- **PROBLEM**: Search the listing below for the string "text", then copy every line it appears in.

- **DATASET ENTRIES**:
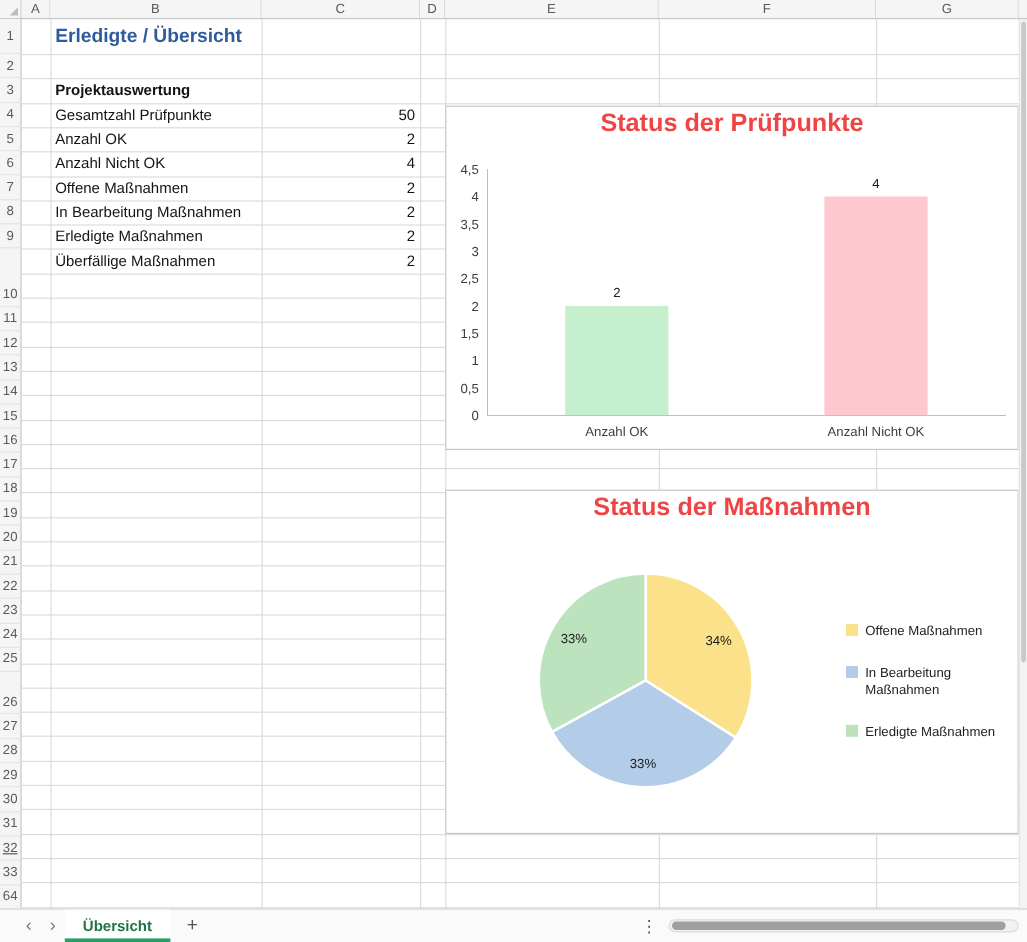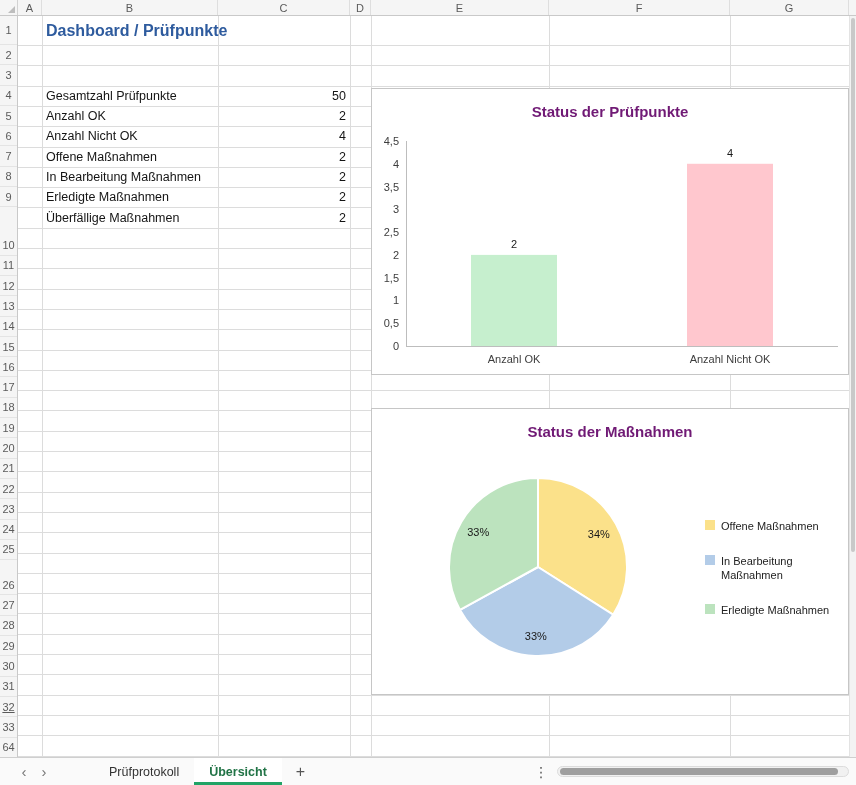--- a/index.html
+++ b/index.html
@@ -30,22 +30,22 @@
   .gl-h { position:absolute; left:0; right:0; height:1px; background:#dcdcdc; }
   .cell { position:absolute; font-size:12.5px; color:#141414; padding:0 4px;
           display:flex; align-items:center; white-space:nowrap; z-index:2; }
   .cell.right { justify-content:flex-end; }
   .cell.bold  { font-weight:bold; }
   .cell.title { font-size:16px; font-weight:bold; color:#2e5b9e; }
 
   
   .chartbox { position:absolute; width:478px; height:287px; background:#fff;
               border:1px solid #c6c6c6; z-index:3; }
-  .chart-title { position:absolute; top:14px; left:0; right:0; text-align:center;
-                 font-size:15px; font-weight:bold; color:#701a75; }
+  .chart-title { position:absolute; top:2px; left:0; right:0; text-align:center;
+                 font-size:21px; font-weight:bold; color:#ef4444; }
   svg.plot { position:absolute; left:0; top:0; width:476px; height:285px; }
   svg text { font-family:"Liberation Sans", sans-serif; }
 
   .legend { position:absolute; left:333px; top:110px; width:142px;
             display:flex; flex-direction:column; gap:21px; }
   .lg-item { display:flex; gap:6px; font-size:11px; color:#222; line-height:14px; }
   .lg-sw { width:10px; height:10px; flex:none; margin-top:1px; }
 
   
   .tabbar { position:absolute; left:0; right:0; bottom:0; height:28px; background:#fafafa;
@@ -212,21 +212,22 @@
       <div class="gl-h" style="top: 556.8px;"></div>
       <div class="gl-h" style="top: 577.1px;"></div>
       <div class="gl-h" style="top: 597.4px;"></div>
       <div class="gl-h" style="top: 617.7px;"></div>
       <div class="gl-h" style="top: 638px;"></div>
       <div class="gl-h" style="top: 658.3px;"></div>
       <div class="gl-h" style="top: 678.6px;"></div>
       <div class="gl-h" style="top: 698.9px;"></div>
       <div class="gl-h" style="top: 719.2px;"></div>
       <div class="gl-h" style="top: 739.5px;"></div>
-      <div class="cell title" style="left: 24px; top: 0px; width: 300px; height: 29px;">Dashboard / Prüfpunkte</div>
+      <div class="cell title" style="left: 24px; top: 0px; width: 300px; height: 29px;">Erledigte / Übersicht</div>
+      <div class="cell bold" style="left: 24px; top: 49.3px; width: 176px; height: 20.3px;">Projektauswertung</div>
       <div class="cell" style="left: 24px; top: 69.6px; width: 308px; height: 20.3px;">Gesamtzahl Prüfpunkte</div>
       <div class="cell right" style="left: 200px; top: 69.6px; width: 132px; height: 20.3px;">50</div>
       <div class="cell" style="left: 24px; top: 89.9px; width: 308px; height: 20.3px;">Anzahl OK</div>
       <div class="cell right" style="left: 200px; top: 89.9px; width: 132px; height: 20.3px;">2</div>
       <div class="cell" style="left: 24px; top: 110.2px; width: 308px; height: 20.3px;">Anzahl Nicht OK</div>
       <div class="cell right" style="left: 200px; top: 110.2px; width: 132px; height: 20.3px;">4</div>
       <div class="cell" style="left: 24px; top: 130.5px; width: 308px; height: 20.3px;">Offene Maßnahmen</div>
       <div class="cell right" style="left: 200px; top: 130.5px; width: 132px; height: 20.3px;">2</div>
       <div class="cell" style="left: 24px; top: 150.8px; width: 308px; height: 20.3px;">In Bearbeitung Maßnahmen</div>
       <div class="cell right" style="left: 200px; top: 150.8px; width: 132px; height: 20.3px;">2</div>
@@ -236,21 +237,20 @@
       <div class="cell right" style="left: 200px; top: 191.4px; width: 132px; height: 20.3px;">2</div>
     </div>
 
   <div class="vscroll">
     <div class="vthumb"></div>
   </div>
 
   <div class="tabbar">
     <div class="navbtn left">‹</div>
     <div class="navbtn">›</div>
-    <div class="tab first">Prüfprotokoll</div>
     <div class="tab active">Übersicht</div>
     <div class="addtab">+</div>
     <div class="more">⋮</div>
     <div class="hscroll">
       <div class="hthumb"></div>
     </div>
   </div>
 
 </div>
 

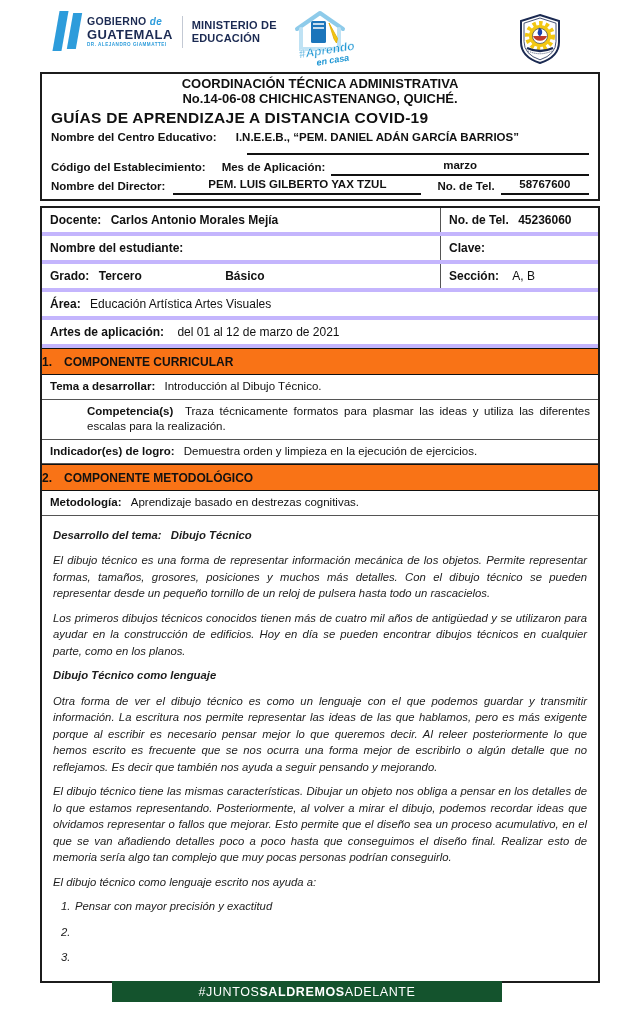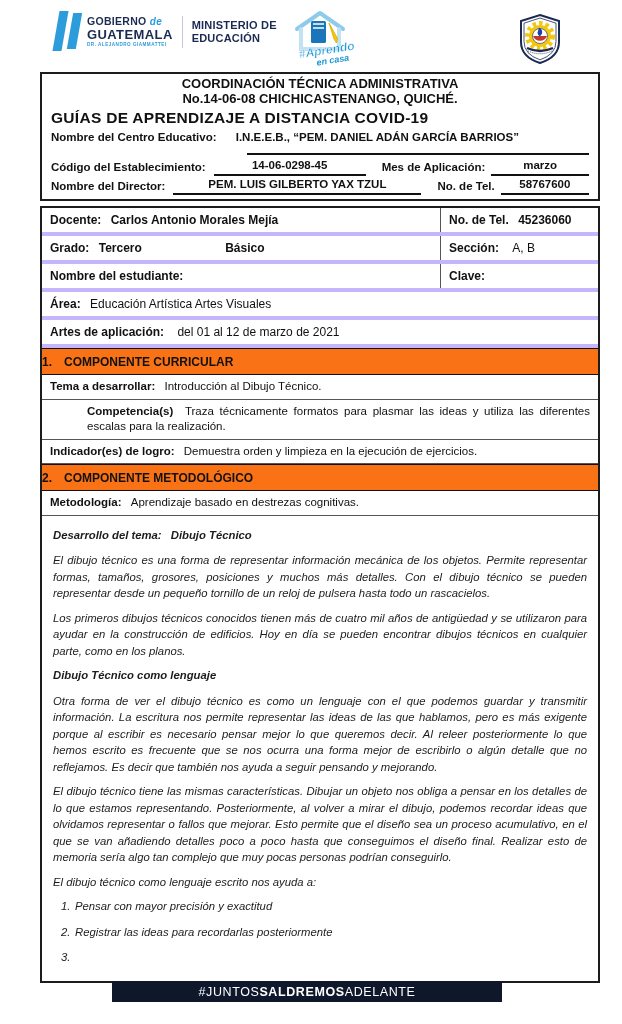--- a/index.html
+++ b/index.html
@@ -65,21 +65,21 @@
   
   .dz { padding:9px 11px 6px; font-size:11.3px; line-height:16.5px; color:#1c1c1c;font-style:italic; }
   .dz-h { font-weight:bold; margin:2px 0 9px; }
   .dz p { margin:0 0 8px; text-align:justify; }
   .dz-sub { font-weight:bold; margin:4px 0 9px; }
   .dz-li { display:flex; margin:0 0 9px; }
   .dz-li .num { width:22px; padding-left:8px; flex:none; }
 
   
   .footer-bar { position:absolute; left:112px; top:981px; width:390px; height:21px;
-    background:#0f172a; color:#fff; display:flex; align-items:center; justify-content:center;
+    background:#14532d; color:#fff; display:flex; align-items:center; justify-content:center;
     font-size:12.5px; letter-spacing:.6px; }
   .footer-bar b { font-weight:bold; }
 </style>
 </head>
 <body>
 
 <div class="page">
 
   <div class="hdr">
     <div class="gov-logo">
@@ -132,21 +132,20 @@
     <div class="c-line">COORDINACIÓN TÉCNICA ADMINISTRATIVA</div>
     <div class="c-line">No.14-06-08 CHICHICASTENANGO, QUICHÉ.</div>
     <div class="main-title">GUÍAS DE APRENDIZAJE A DISTANCIA COVID-19</div>
     <div class="centro-row">
       <span>Nombre del Centro Educativo:</span>
       <span class="val">I.N.E.E.B., “PEM. DANIEL ADÁN GARCÍA BARRIOS”</span>
     </div>
     <div class="pre-underline"></div>
     <div class="form-row">
       <span>Código del Establecimiento:</span>
-      <span class="uline u-codigo">14-06-0298-45</span>
       <span class="lbl-mid">Mes de Aplicación:</span>
       <span class="uline u-mes">marzo</span>
     </div>
     <div class="form-row">
       <span>Nombre del Director:</span>
       <span class="uline u-dir">PEM. LUIS GILBERTO YAX TZUL</span>
       <span class="lbl-mid">No. de Tel.</span>
       <span class="uline u-tel">58767600</span>
     </div>
   </div>
@@ -160,34 +159,34 @@
         <span>Docente:</span>
         <span class="ml6">Carlos Antonio Morales Mejía</span>
       </div>
       <div class="tr">
         <span>No. de Tel.</span>
         <span class="ml6">45236060</span>
       </div>
     </div>
 
     <div class="trow">
+      <div class="tl">Nombre del estudiante:</div>
+      <div class="tr">Clave:</div>
+    </div>
+
+    <div class="trow">
       <div class="tl">
         <span>Grado:</span>
         <span class="ml6">Tercero</span>
         <span class="basico">Básico</span>
       </div>
       <div class="tr">
         <span>Sección:</span>
         <span class="reg ml10">A, B</span>
       </div>
-    </div>
-
-    <div class="trow">
-      <div class="tl">Nombre del estudiante:</div>
-      <div class="tr">Clave:</div>
     </div>
 
     <div class="trow">
       <div class="tl">
         <span>Área:</span>
         <span class="reg ml6">Educación Artística Artes Visuales</span>
       </div>
     </div>
 
     <div class="trow">
@@ -235,21 +234,20 @@
       <div class="dz-sub">Dibujo Técnico como lenguaje</div>
       <p>Otra forma de ver el dibujo técnico es como un lenguaje con el que podemos guardar y transmitir información. La escritura nos permite representar las ideas de las que hablamos, pero es más exigente porque al escribir es necesario pensar mejor lo que queremos decir. Al releer posteriormente lo que hemos escrito es frecuente que se nos ocurra una forma mejor de escribirlo o algún detalle que no reflejamos. Es decir que también nos ayuda a seguir pensando y mejorando.</p>
       <p>El dibujo técnico tiene las mismas características. Dibujar un objeto nos obliga a pensar en los detalles de lo que estamos representando. Posteriormente, al volver a mirar el dibujo, podemos recordar ideas que olvidamos representar o fallos que mejorar. Esto permite que el diseño sea un proceso acumulativo, en el que se van añadiendo detalles poco a poco hasta que conseguimos el diseño final. Realizar esto de memoria sería algo tan complejo que muy pocas personas podrían conseguirlo.</p>
       <p>El dibujo técnico como lenguaje escrito nos ayuda a:</p>
       <div class="dz-li">
         <span class="num">1.</span>
         <span>Pensar con mayor precisión y exactitud</span>
       </div>
       <div class="dz-li">
         <span class="num">2.</span>
-        <span>Registrar las ideas para recordarlas posteriormente</span>
       </div>
       <div class="dz-li">
         <span class="num">3.</span>
       </div>
     </div>
   </div>
 
   <div class="footer-bar">
     <span>#JUNTOS</span>
       <b>SALDREMOS</b>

- **EXERCISE RESPONSE**:
-  .chart-title { position:absolute; top:14px; left:0; right:0; text-align:center;
+  .chart-title { position:absolute; top:2px; left:0; right:0; text-align:center;
   svg text { font-family:"Liberation Sans", sans-serif; }
   .dz p { margin:0 0 8px; text-align:justify; }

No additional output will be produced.